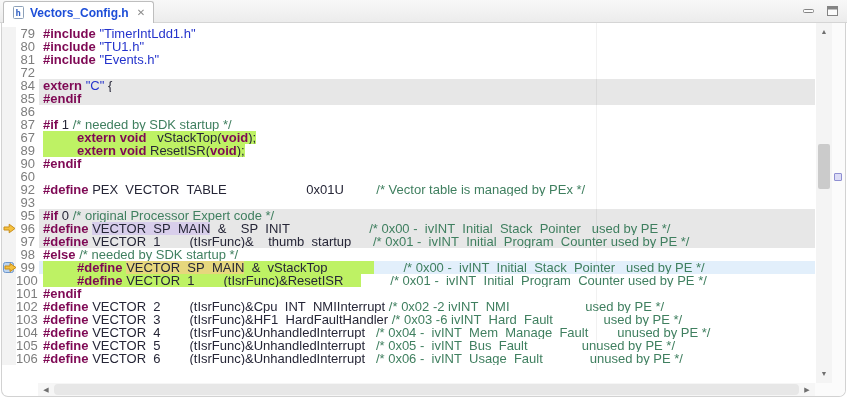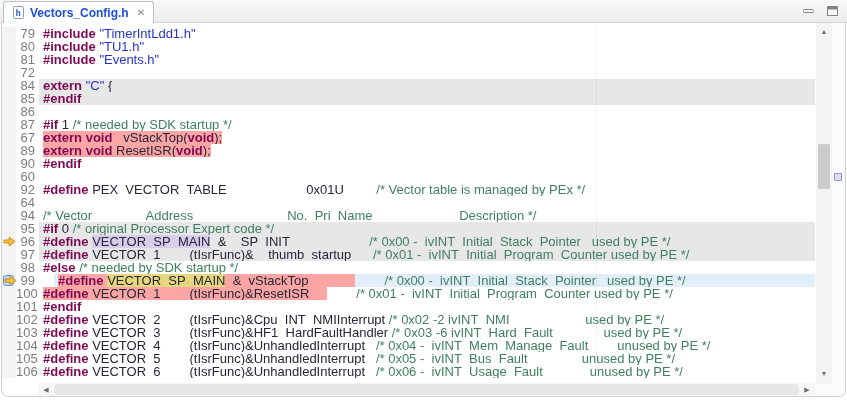--- a/index.html
+++ b/index.html
@@ -33,22 +33,22 @@
     position:absolute; left:0; top:0; right:30px; bottom:13px;
     overflow:hidden; padding-top:4px;
     font-family:Liberation Sans, sans-serif; font-size:13px; line-height:13px;
   }
   .row { display:flex; height:13px; white-space:pre; }
   .rcell { width:14px; background:#F3F3F3; flex:none; position:relative; }
   .rcell svg { position:absolute; left:1px; top:1px; }
   .ncell { width:23px; flex:none; text-align:right; padding-right:4px; color:#7D7D7D; }
   .ccell { flex:1; padding-left:4px; overflow:hidden; }
   .bg-block { background:#E7E7E7; }
-  .bg-cur   { background:#E2EFFB;margin-left:15px; }
-  .hl  { background:#fca5a5; }
+  .bg-cur   { background:#E2EFFB; }
+  .hl  { background:#bef264;padding-left:34px; }
   .tok-d { color:#7E0854; font-weight:bold; }
   .tok-p { color:#262637; }
   .tok-s { color:#2433CC; }
   .tok-c { color:#3F7F5F; }
   .tok-cw { color:#3F7F5F; text-decoration:underline dotted #D9A33D; text-underline-offset:2px; }
   .tok-occ  { background:#D8CEEB; color:#262637; }
   .tok-occy { background:#E6D77D; color:#262637; }
   .printmargin { position:absolute; left:594px; top:0; bottom:13px; width:1px;
                  background:rgba(0,0,0,0.055); z-index:5; }
   
@@ -103,22 +103,21 @@
           <div class="row"><div class="rcell"></div><div class="ncell">72</div><div class="ccell"></div></div>
           <div class="row"><div class="rcell"></div><div class="ncell">84</div><div class="ccell bg-block"><span class="tok-d">extern</span><span class="tok-p"> </span><span class="tok-s">"C"</span><span class="tok-p"> {</span></div></div>
           <div class="row"><div class="rcell"></div><div class="ncell">85</div><div class="ccell bg-block"><span class="tok-d">#endif</span></div></div>
           <div class="row"><div class="rcell"></div><div class="ncell">86</div><div class="ccell"></div></div>
           <div class="row"><div class="rcell"></div><div class="ncell">87</div><div class="ccell"><span class="tok-d">#if</span><span class="tok-p"> 1 </span><span class="tok-c">/* needed by SDK startup */</span></div></div>
           <div class="row"><div class="rcell"></div><div class="ncell">67</div><div class="ccell"><span class="hl"><span class="tok-d">extern</span><span class="tok-p"> </span><span class="tok-d">void</span><span class="tok-p"> _vStackTop(</span><span class="tok-d">void</span><span class="tok-p">);</span></span></div></div>
           <div class="row"><div class="rcell"></div><div class="ncell">89</div><div class="ccell"><span class="hl"><span class="tok-d">extern</span><span class="tok-p"> </span><span class="tok-d">void</span><span class="tok-p"> ResetISR(</span><span class="tok-d">void</span><span class="tok-p">);</span></span></div></div>
           <div class="row"><div class="rcell"></div><div class="ncell">90</div><div class="ccell"><span class="tok-d">#endif</span></div></div>
           <div class="row"><div class="rcell"></div><div class="ncell">60</div><div class="ccell"></div></div>
           <div class="row"><div class="rcell"></div><div class="ncell">92</div><div class="ccell"><span class="tok-d">#define</span><span class="tok-p"> PEX_VECTOR_TABLE</span><span class="tok-p">                      </span><span class="tok-p">0x01U</span><span class="tok-p">         </span><span class="tok-c">/* Vector table is managed by PEx */</span></div></div>
-          <div class="row"><div class="rcell"></div><div class="ncell">64</div><div class="ccell"></div></div>
-          <div class="row"><div class="rcell"></div><div class="ncell">94</div><div class="ccell"><span class="tok-c">/* Vector               Address                          No.  </span><span class="tok-cw">Pri</span><span class="tok-c">  Name                        Description */</span></div></div>
+          <div class="row"><div class="rcell"></div><div class="ncell">93</div><div class="ccell"></div></div>
           <div class="row"><div class="rcell"></div><div class="ncell">95</div><div class="ccell bg-block"><span class="tok-d">#if</span><span class="tok-p"> 0 </span><span class="tok-c">/* original Processor Expert code */</span></div></div>
           <div class="row"><div class="rcell"><svg width="13" height="11" viewBox="0 0 13 11">
                 <path d="M1 4 H6.2 V1.2 L12 5.5 L6.2 9.8 V7 H1 Z" fill="#F5C13E" stroke="#C98E1B"></path>
               </svg></div><div class="ncell">96</div><div class="ccell bg-block"><span class="tok-d">#define</span><span class="tok-p"> </span><span class="tok-occ">VECTOR_SP_MAIN</span><span class="tok-p">  </span><span class="tok-p">&amp;__SP_INIT</span><span class="tok-p">                      </span><span class="tok-c">/* 0x00 -  ivINT_Initial_Stack_Pointer   used by PE */</span></div></div>
           <div class="row"><div class="rcell"></div><div class="ncell">97</div><div class="ccell bg-block"><span class="tok-d">#define</span><span class="tok-p"> VECTOR_1</span><span class="tok-p">        </span><span class="tok-p">(tIsrFunc)&amp;__thumb_startup</span><span class="tok-p">      </span><span class="tok-c">/* 0x01 -  ivINT_Initial_Program_Counter used by PE */</span></div></div>
           <div class="row"><div class="rcell"></div><div class="ncell">98</div><div class="ccell"><span class="tok-d">#else</span><span class="tok-p"> </span><span class="tok-c">/* needed by SDK startup */</span></div></div>
           <div class="row"><div class="rcell"><svg width="14" height="11" viewBox="0 0 14 11">
                 <rect x="0.5" y="0.5" width="10" height="10" rx="2" fill="#BCD4F0" stroke="#6D96CC"></rect>
                 <path d="M2 4 H7 V1.5 L13 5.5 L7 9.6 V7 H2 Z" fill="#F5C13E" stroke="#C98E1B"></path>
               </svg></div><div class="ncell">99</div><div class="ccell bg-cur"><span class="hl"><span class="tok-d">#define</span><span class="tok-p"> </span><span class="tok-occy">VECTOR_SP_MAIN</span><span class="tok-p">  </span><span class="tok-p">&amp;_vStackTop</span><span class="tok-p">             </span></span><span class="tok-p">        </span><span class="tok-c">/* 0x00 -  ivINT_Initial_Stack_Pointer   used by PE */</span></div></div>

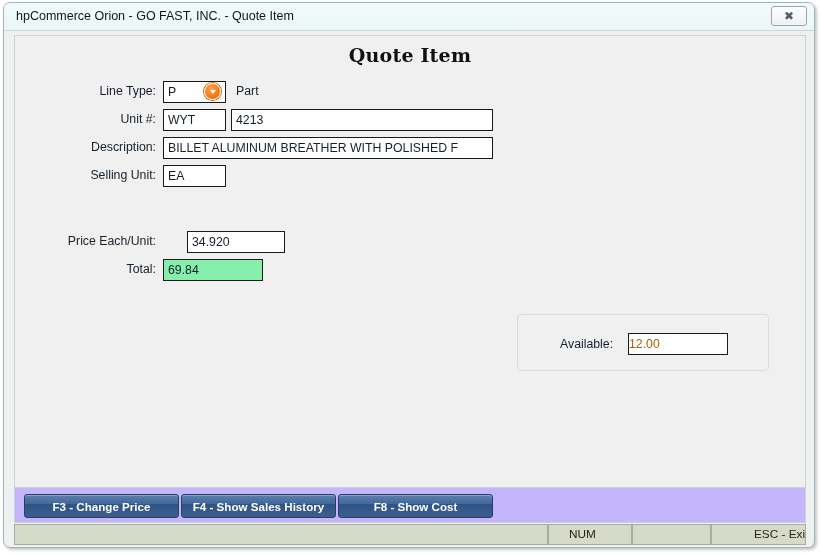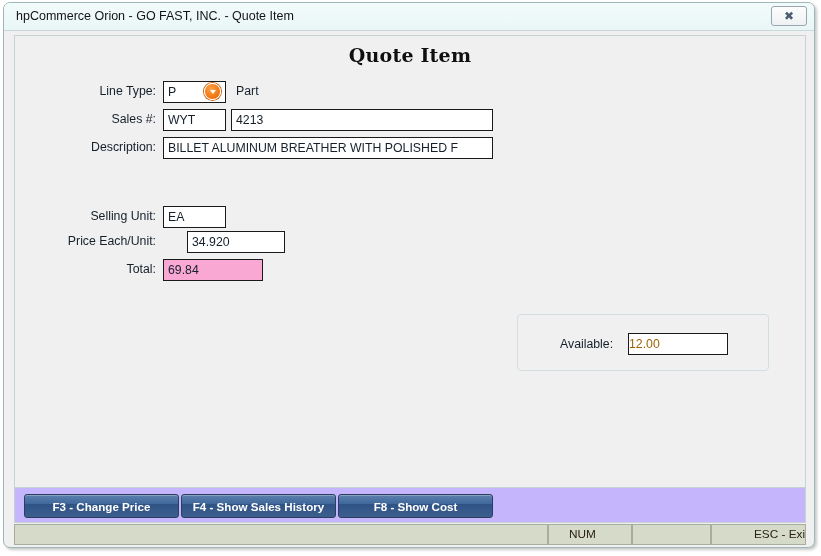--- a/index.html
+++ b/index.html
@@ -119,21 +119,21 @@
     border: 1px solid #1a1a1a;
     box-sizing: border-box;
     font-size: 12.3px;
     color: #15202b;
     padding: 0 0 0 4px;
     line-height: 20px;
     white-space: nowrap;
     overflow: hidden;
   }
   .finput.readonly {
-    background: #f9a8d4;
+    background: #86efac;
   }
   .ftext {
     position: absolute;
     top: 3px;
     font-size: 12.3px;
     color: #15202b;
     white-space: nowrap;
   }
 
   
@@ -266,31 +266,31 @@
     <div class="form-row" style="top:45px; left:8px; width:480px;">
       <div class="flabel">Line Type:</div>
       <div class="finput" style="left:140px; width:63px;">P</div>
       <div class="dd-btn" style="left:181px; top:2px;">
         <span class="chev"></span>
       </div>
       <div class="ftext" style="left:213px;">Part</div>
     </div>
 
     <div class="form-row" style="top:73px; left:8px; width:480px;">
-      <div class="flabel">Sales #:</div>
+      <div class="flabel">Unit #:</div>
       <div class="finput" style="left:140px; width:63px;">WYT</div>
       <div class="finput" style="left:208px; width:262px;">4213</div>
     </div>
 
     <div class="form-row" style="top:101px; left:8px; width:480px;">
       <div class="flabel">Description:</div>
       <div class="finput" style="left:140px; width:330px;">BILLET ALUMINUM BREATHER WITH POLISHED F</div>
     </div>
 
-    <div class="form-row" style="top:129px; left:8px; width:480px;margin-top:41px;">
+    <div class="form-row" style="top:129px; left:8px; width:480px;">
       <div class="flabel">Selling Unit:</div>
       <div class="finput" style="left:140px; width:63px;">EA</div>
     </div>
 
 
     <div class="form-row" style="top:195px; left:8px; width:480px;">
       <div class="flabel">Price Each/Unit:</div>
       <div class="finput" style="left:140px; width:98px;margin-left:24px;">34.920</div>
     </div>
......
## Exercise brief
The word "position" is the filter: copy every line of the listing above that contains it.

## Answer for the task
     position:absolute; left:0; top:0; right:30px; bottom:13px;
   .rcell { width:14px; background:#F3F3F3; flex:none; position:relative; }
   .rcell svg { position:absolute; left:1px; top:1px; }
   .printmargin { position:absolute; left:594px; top:0; bottom:13px; width:1px;
     position: absolute;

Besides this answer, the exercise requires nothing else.